A Ideia celebra o centenário da escrita automática

MARIA ESTELA GUEDES
Dir. Triplov


A Ideia, Revista de cultura libertária, é sempre um ponto alto no balanço cultural, artístico e literário do ano. O lançamento do último tomo decorreu no Museu do Aljube no passado sábado, dia 1 de fevereiro de 2020, porém o número triplo 87-88-89, com abertura – a real abertura é o «Limiar» e o «Pequeno poema a Angola», de Cruzeiro Seixas  – dedicada aos 100 anos do nascimento da escrita automática, tem data de 2019, ano de muitas provas de vitalidade do surrealismo, em muitos países, especialmente daqueles em que o movimento nasceu, mais impacto exerceu e sobrevive ainda, como herança reclamada e prática cultivada por artistas europeus e da América Latina. O surrealismo tem a favor da sua intemporalidade o apelo à liberdade, acrescida por esta circunstância triste de a falta dela ser uma ferida  que sempre sangra em muitas partes do globo. Se o automatismo psíquico aspira à liberdade de expressão da alma, o seu anarquismo aspira à liberdade social e política.

Contou, a apresentação pública, com a participação do diretor da revista,  António Cândido Franco,  e de outros intelectuais, uma vez que, habitualmente, o lançamento corresponde  a um distinto evento cultural: Risoleta Pinto Pedro, a cargo de quem ficaram leituras de textos publicados n’A Ideia, um deles, bem inesperado pelo vanguardismo e ideias anarquistas, assinado em 1849 por António Feliciano de Castilho, «Mnemotecnia & Automatismo», a requerer a extinção dos exércitos.

Cito, do press release: “Mário Rui Pinto, no quadro do centenário da fundação do jornal da CGT, fez uma apresentação pessoal do livro de João Freire, Quatro Itinerários Anarquistas – Botelho, Quintal, Santana e Aquino, que retrata quatro vidas que estiveram ligadas ao jornal A Batalha, ao sindicalismo libertário da CGT e às suas ideias. Por fim Carlos d’Abreu e Paulo Jorge Brito e Abreu apresentaram o universo verbal de Jesús Lizano (1931-2015), poeta libertário de Barcelona, senhor dum pensamento soberano e muito próprio, que ele chamou misticismo libertário. Mundo Real Poético, sinónimo para ele de acracia, se chama a bela antologia que Carlos d’Abreu dele traduziu e que a editora anarquista Barricada de Livros e o jornal A Batalha co-editaram”.

Embora triplo o volume, num total de 320 páginas, ele junta, como suplemento, uma antologia de poemas de Paulo Jorge Brito e Abreu, no seu habitual âmbito místico, Duma oração portuguesa, ilustrada por Rik Lina, que assina também a contracapa do volume triplo de A Ideia, emparceirando assim com Mário Cesariny, reproduzido na capa.
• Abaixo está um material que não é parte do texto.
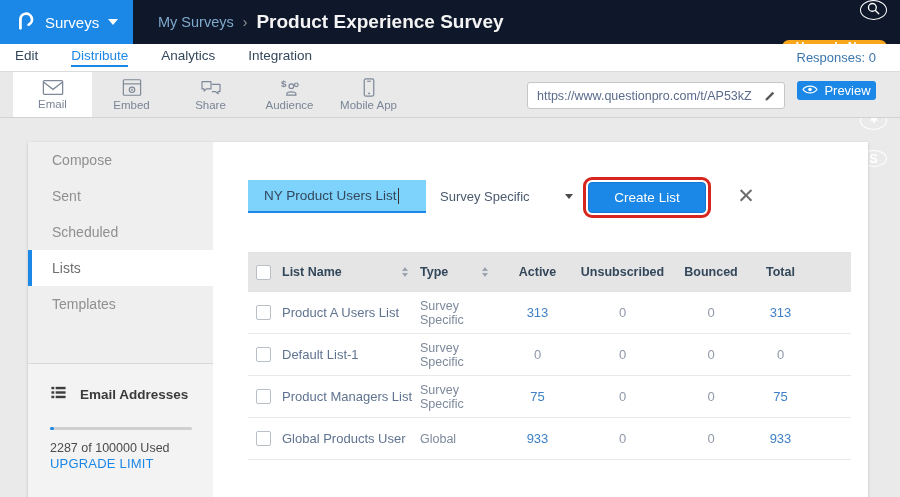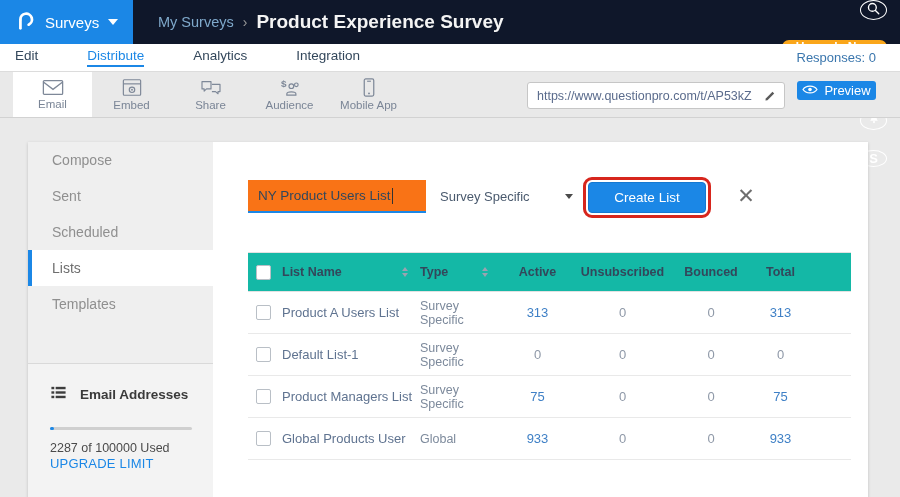"Edit" .nav-tabs { gap: 49px -> 33px }
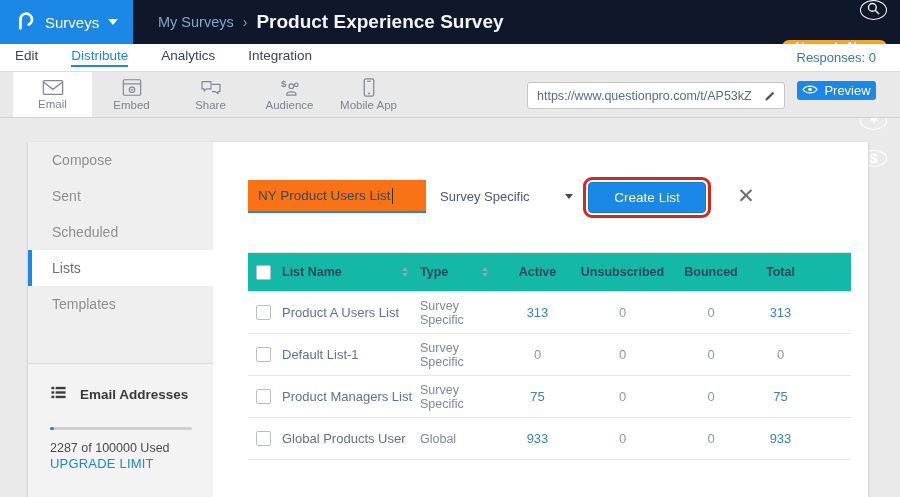"NY Product Users List" .list-input { background: #f97316 -> #7dd3fc; padding-left: 10px -> 16px }
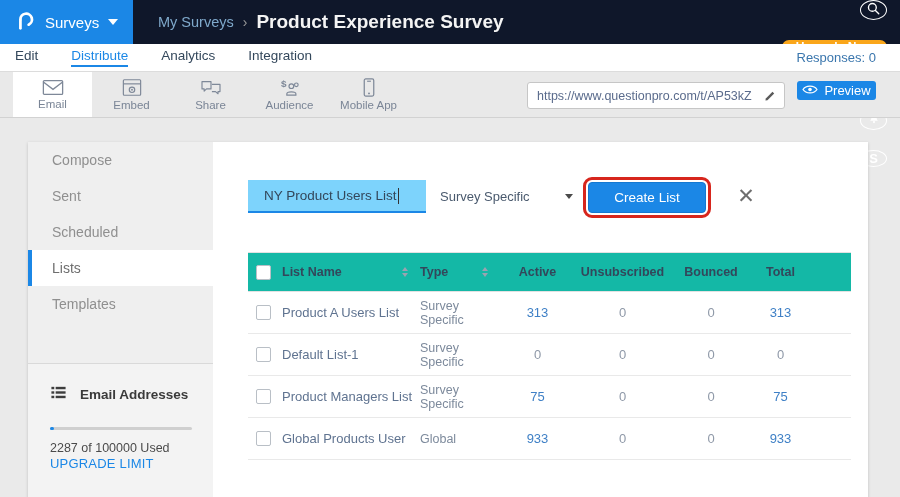"List Name" .t-head { background: #14b8a6 -> #e5e5e5 }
Para relembrar a técnica surrealista desencadeada pela publicação de Les champs magnétiques,  de André Breton e Philippe Soupault, António Cândido Franco, organizador, optou por um inquérito a cerca de quarenta autores, portugueses e estrangeiros, sobre o impacto na sua obra da escrita automática. Uma pergunta destas implica o conhecimento e a diagnose das obras de modo a integrá-las no movimento, o que é tão  curioso como as variadas respostas, nas quais, de resto, se colhe a lição para os jovens do que é a escrita automática. A resolver problemas, e a incluir num anel todas as respostas, António Cândido Franco remata o inquério com um extenso ensaio, histórico e exegético, sobre a escrita automática, que abrange outros procedimentos e conceitos do surrealismo. Em jeito anarco-surrealista, intitula o ensaio «Fluidos, berlindes, médiuns, bolas de cristal & carvões».

Internacional, muito cuidada, belamente ilustrada e fornecida de textos, A Ideia tem sido um contributo valioso, quer como memória, quer como ensaísmo e quer como publicação de criação pura contemporânea, não só quanto ao surrealismo como relativamente à cultura em geral do nosso tempo. E sem perder a vertente anarquista original.